Pourquoi diable est-ce A… au lieu d’un autre ?
Et je répète toujours la même phrase en changeant le nom.
Samedi 18 mars. — Je n’ai jamais eu un instant de tête-à-tête avec A… ; cela m’ennuie. J’aime à l’entendre me dire qu’il m’aime. Depuis qu’il m’a dit tout, je reste les coudes appuyés sur la table et je pense. J’aime peut-être. G’est lorsque je suis fatiguée et à moitié endormie que je crois aimer Pietro. Pourquoi suis-je vaine ? Pourquoi suis-je ambitieuse ? Pourquoi suis-je raisonnable ? Je suis incapable de sacrifier à un instant de plaisir des années entières de grandeur et de vanité satisfaite.

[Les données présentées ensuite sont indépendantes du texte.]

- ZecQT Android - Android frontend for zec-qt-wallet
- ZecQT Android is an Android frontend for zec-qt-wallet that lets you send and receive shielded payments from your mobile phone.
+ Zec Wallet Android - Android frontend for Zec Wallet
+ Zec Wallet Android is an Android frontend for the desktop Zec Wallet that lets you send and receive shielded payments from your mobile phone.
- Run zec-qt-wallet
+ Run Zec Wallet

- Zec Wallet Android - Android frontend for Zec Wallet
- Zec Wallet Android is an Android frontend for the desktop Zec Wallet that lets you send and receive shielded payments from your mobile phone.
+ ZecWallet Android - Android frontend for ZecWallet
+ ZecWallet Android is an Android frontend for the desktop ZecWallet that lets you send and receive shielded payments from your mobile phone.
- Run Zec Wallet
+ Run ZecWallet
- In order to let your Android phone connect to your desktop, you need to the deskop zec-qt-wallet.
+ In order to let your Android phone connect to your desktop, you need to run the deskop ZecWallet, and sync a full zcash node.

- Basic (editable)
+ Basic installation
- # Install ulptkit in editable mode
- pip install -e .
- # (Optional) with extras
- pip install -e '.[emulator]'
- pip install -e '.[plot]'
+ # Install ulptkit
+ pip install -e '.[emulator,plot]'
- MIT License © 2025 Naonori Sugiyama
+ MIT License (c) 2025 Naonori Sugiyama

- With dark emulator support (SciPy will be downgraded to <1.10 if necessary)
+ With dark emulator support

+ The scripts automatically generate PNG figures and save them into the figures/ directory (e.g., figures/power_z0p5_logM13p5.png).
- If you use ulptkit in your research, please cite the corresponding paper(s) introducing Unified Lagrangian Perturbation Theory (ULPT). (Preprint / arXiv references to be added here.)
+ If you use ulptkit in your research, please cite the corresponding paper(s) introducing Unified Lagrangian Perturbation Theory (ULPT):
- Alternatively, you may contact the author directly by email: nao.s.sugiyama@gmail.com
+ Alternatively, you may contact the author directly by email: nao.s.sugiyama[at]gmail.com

Oui, disent les romanciers, mais cet instant de plaisir suffit pour éclairer de ses rayons toute une existence ! Oh ! que non ! À présent j’ai froid et j’aime, demain j’aurai chaud et je n’aimerai pas. Voilà à quels changements de température tiennent les destinées des hommes.

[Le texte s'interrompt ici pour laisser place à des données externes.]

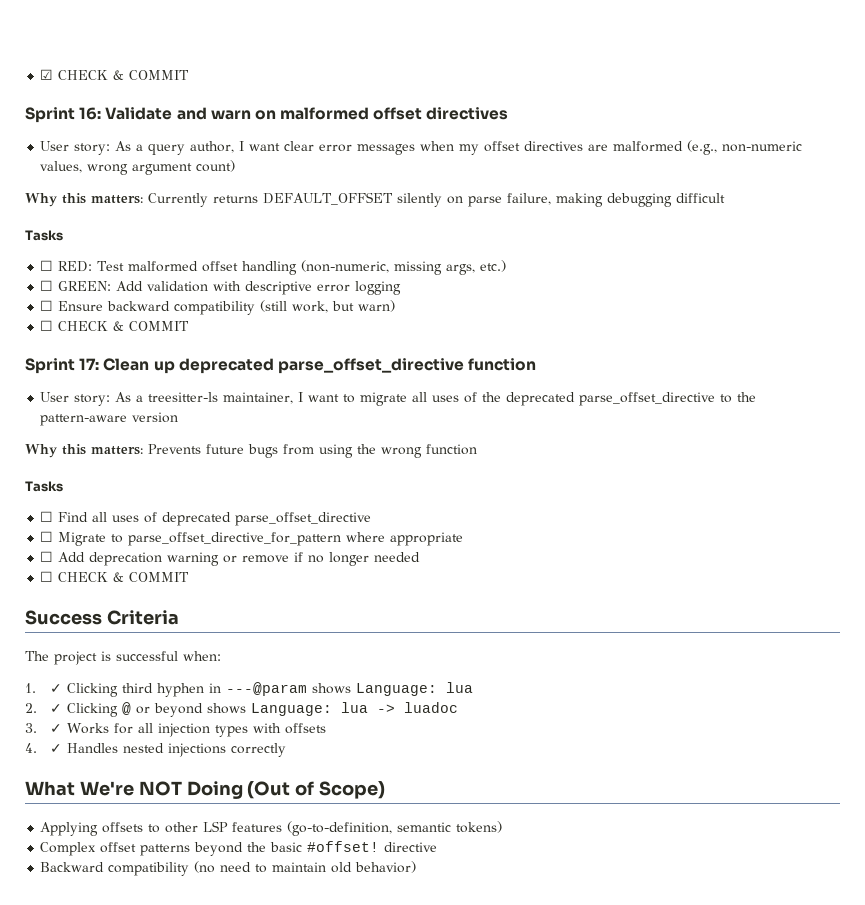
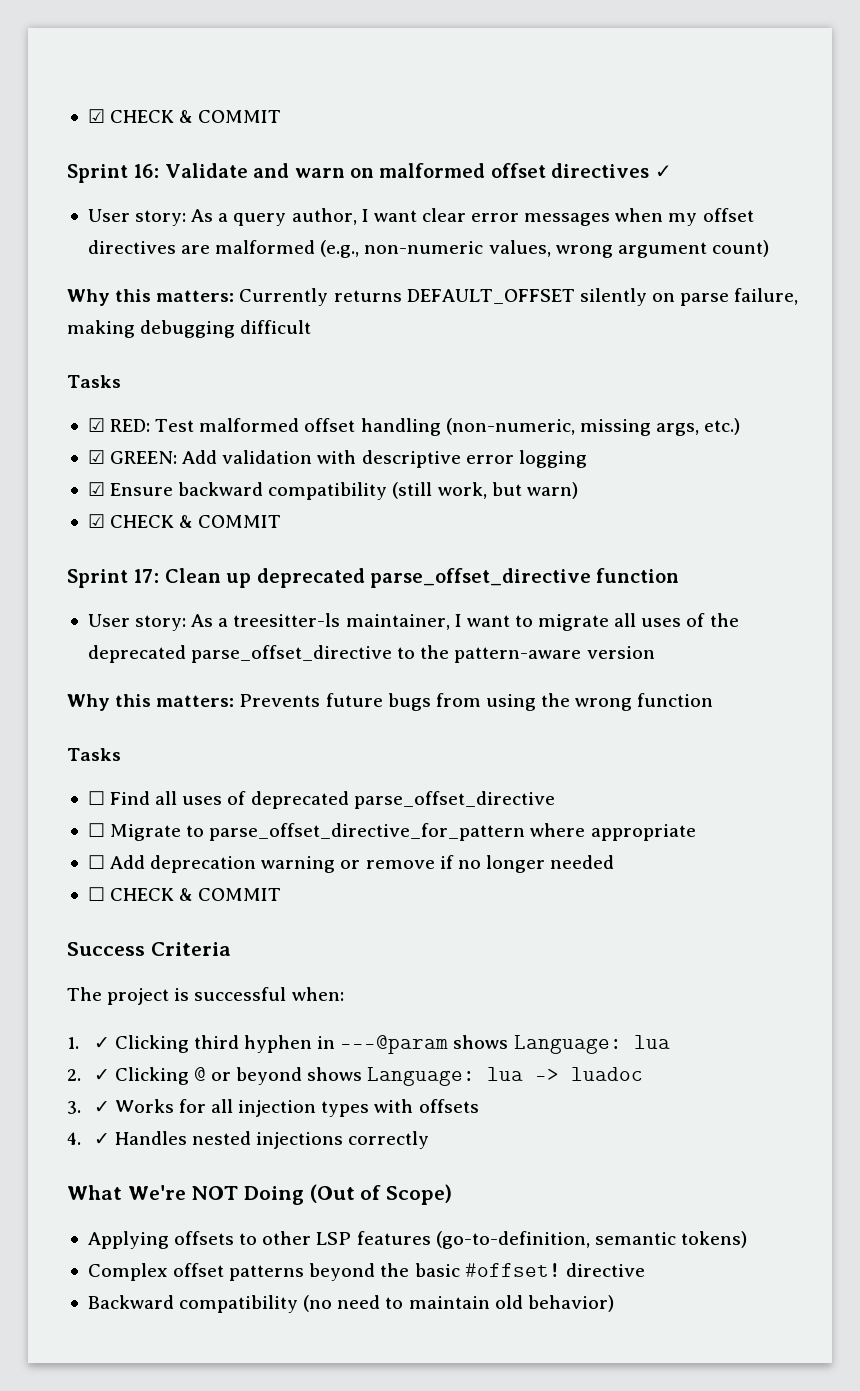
- Sprint 16: Validate and warn on malformed offset directives
+ Sprint 16: Validate and warn on malformed offset directives ✓
- ☐ RED: Test malformed offset handling (non-numeric, missing args, etc.)
+ ☑ RED: Test malformed offset handling (non-numeric, missing args, etc.)
- ☐ GREEN: Add validation with descriptive error logging
+ ☑ GREEN: Add validation with descriptive error logging
- ☐ Ensure backward compatibility (still work, but warn)
- ☐ CHECK & COMMIT
+ ☑ Ensure backward compatibility (still work, but warn)
+ ☑ CHECK & COMMIT

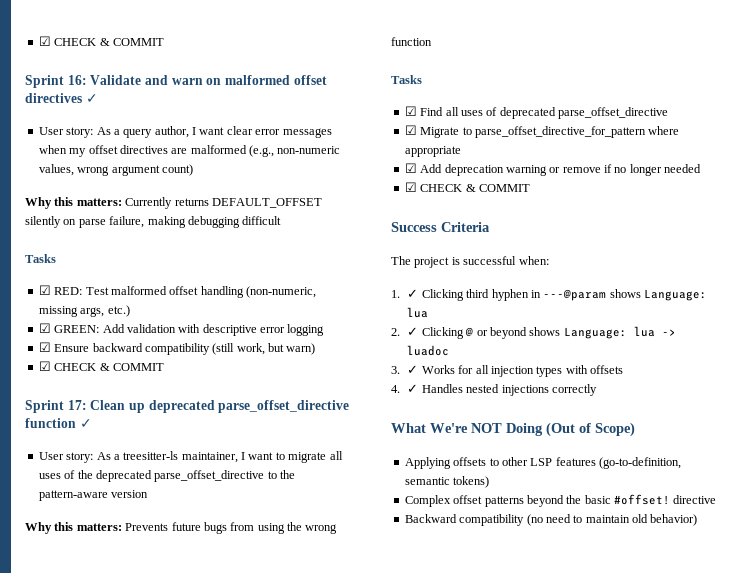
- Sprint 17: Clean up deprecated parse_offset_directive function
+ Sprint 17: Clean up deprecated parse_offset_directive function ✓
- ☐ Find all uses of deprecated parse_offset_directive
+ ☑ Find all uses of deprecated parse_offset_directive
- ☐ Migrate to parse_offset_directive_for_pattern where appropriate
+ ☑ Migrate to parse_offset_directive_for_pattern where appropriate
- ☐ Add deprecation warning or remove if no longer needed
- ☐ CHECK & COMMIT
+ ☑ Add deprecation warning or remove if no longer needed
+ ☑ CHECK & COMMIT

En s’en allant, A… dit « Bonsoir », et me prend la main qu’il tient dans la sienne, tout en me faisant dix questions pour prolonger le temps.
J’ai raconté de suite cela à maman ; je raconte tout.
20 mars. — Je me suis bêtement conduite ce soir.
J’ai parlé bas avec le garnement et donné tout lieu de croire à des choses qui ne seront jamais. Avec tout le monde il ne m’amuse pas ; quand nous sommes à deux, il me parle amour et mariage. Le fils de prêtre est jaloux et furieusement jaloux, de qui ? de tout le monde.